«Так соединились тела святых братьев, как соединились в небесах их безвинные души…
Тело Бориса перевезли к Вышгороду, можно сказать, в „Святополков“ город, и похоронили в простом деревянном гробу возле церкви Святого Василия <…>. Особо отметим, что похоронили даже не в церкви, как всегда хоронили князей, а вне ее стен, словно какого-то отступника или злодея. Так Борис обрел покой в городе своих убийц. И вот — вечный парадокс истории — именно этот город станет городом его славы, главным центром почитания Бориса и его брата Глеба, и именно сюда, к их гробницам, потянутся тысячи русских людей <…>, прося у святых братьев защиты и покровительства. <…>
…[Т]о, что город этот породил убийц святого Бориса, что он принял святые тела Бориса и брата его Глеба, останется в веках и прославит его „паче всех городов Русских“».
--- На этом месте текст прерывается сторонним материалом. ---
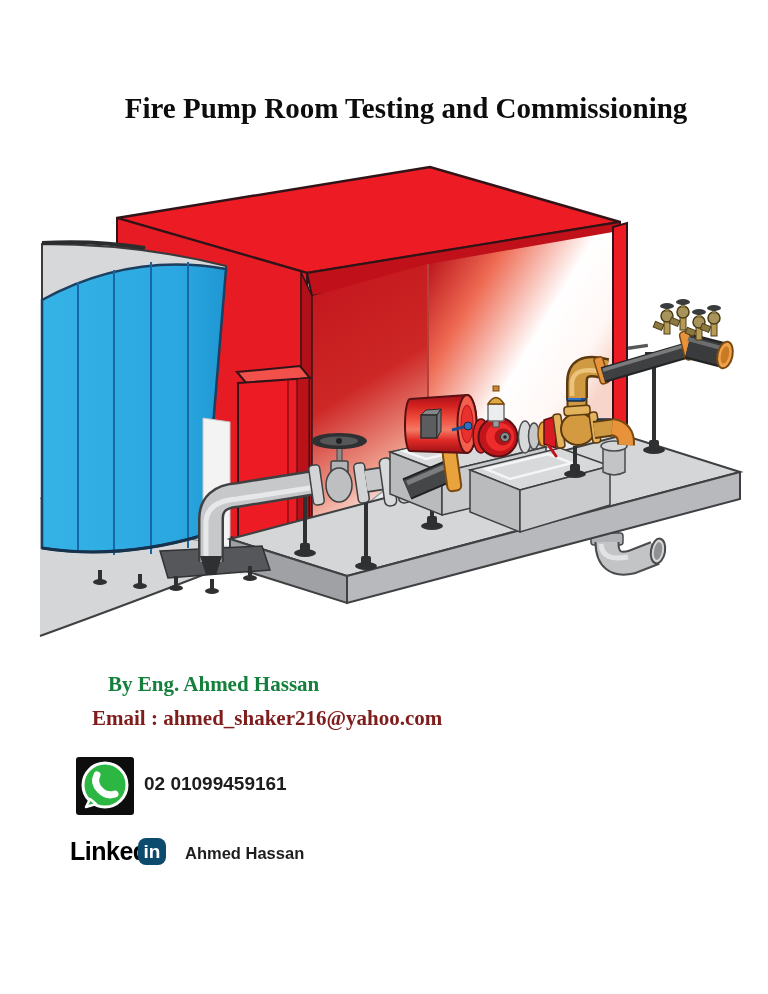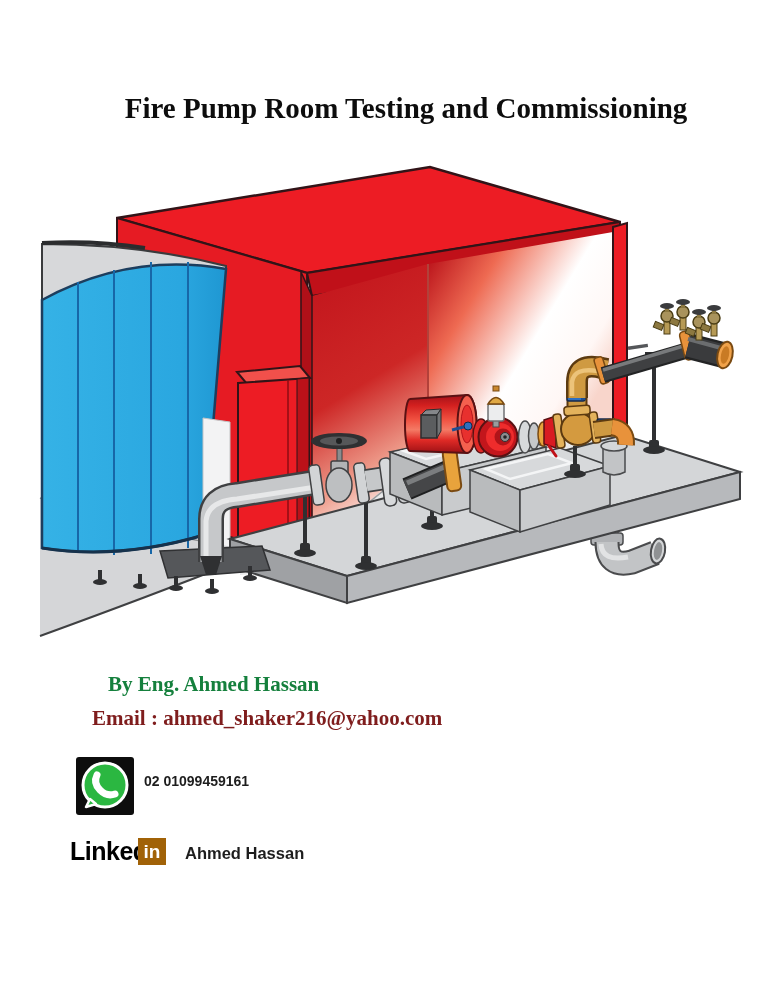"02 01099459161" .wa-number { font-size: 14px -> 19px }
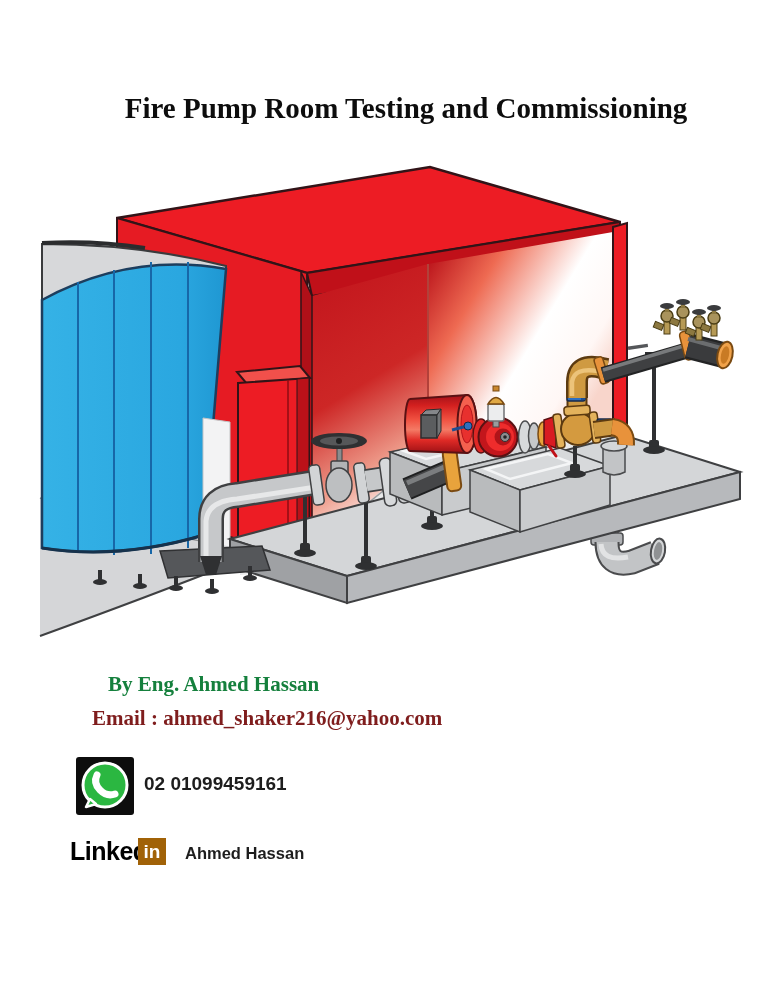"in" .li-badge { background: #a16207 -> #0c4a6e; border-radius: 0 -> 8px }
[Карпов 2001. С. 106–107]Так оказывается в двух «планах» бытия преодолена разъединенность благодатной пары святых. Как подчеркивал В. Н. Топоров, в Сказании о Борисе и Глебе
благодатной парности Бориса и Глеба противопоставлена греховная «двойственность» Святополка, рожденного «от двух отцов» (Владимир взял в жены его мать уже беременной от Владимирова брата Ярополка) и гнетомого грехом как названого отца Владимира (бывшего в ту пору еще язычником), так и матери, расстриженной монахини-гречанки, нарушившей иноческий обет. «„[П]арность“ Бориса и Глеба конструируется в связи с направлением главной оси — противопоставлением этой „пары“ святых и блаженных окаянному Святополку. Благодатная парность Бориса и Глеба, достигнутая их подлинно христианской кончиной, противостоит греховной „двойственности“ Святополка, их будущего убийцы, вызванной к существованию целой цепью предшествующих грехов» [Топоров 1925. С. 495].Ложно признав двойной грех — матери и нареченного отца — основанием для своего собственного осуждения, Святополк решается удвоить уже совершенный собственный
грех братоубийства и замышляет расправу с юным Глебом. При этом злодей стремится избежать двух вероятных угроз — отмщения со стороны других сыновей Владимира и изгнания: «<…> дъвоего имамъ чаяти: яко аще братия моя, си же варивъше, въздаять ми и горьша сихъ; аще ли не сице, то да ижденоуть мя и боуду чюжь престола о[ть]ца моего и жалость земле моея сънесть мя и поношения поносящиихъ нападоуть на мя и къняжение мое прииметь инъ и въ дворехъ моихъ не боудеть живоущааго» [Успенский сборник 1971. С. 50, л. 13а]. Однако в итоге всё совершается именно так, как того боялся и пытался избежать Святополк: Ярослав выступил мстителем за невинноубиенных, а Святополк был изринут из Русской земли. «Двойственность» не преодолена, она воплотилась в земной и посмертной судьбе братоубийцы — как две потери, как две гибели; при этом и земная, и посмертная участь в свой черед делится надвое, и всё свершившееся оказывается страшной потерей. Святополк лишается и княжения, и жизни, а в мире загробном — Царства Небесного, и оказывается в аду: «и тако обою животоу лихованъ бысть: и сьде не тъкъмо княжения, нъ и живота гонезе, и тамо не тькъмо Ц[а]рствия Н[е]б[е]с[ь]нааго и еже съ ангелы жития погреши, нъ и моуце и огню предасть ся» [Успенский сборник 1971. С. 54–55, л. 16а].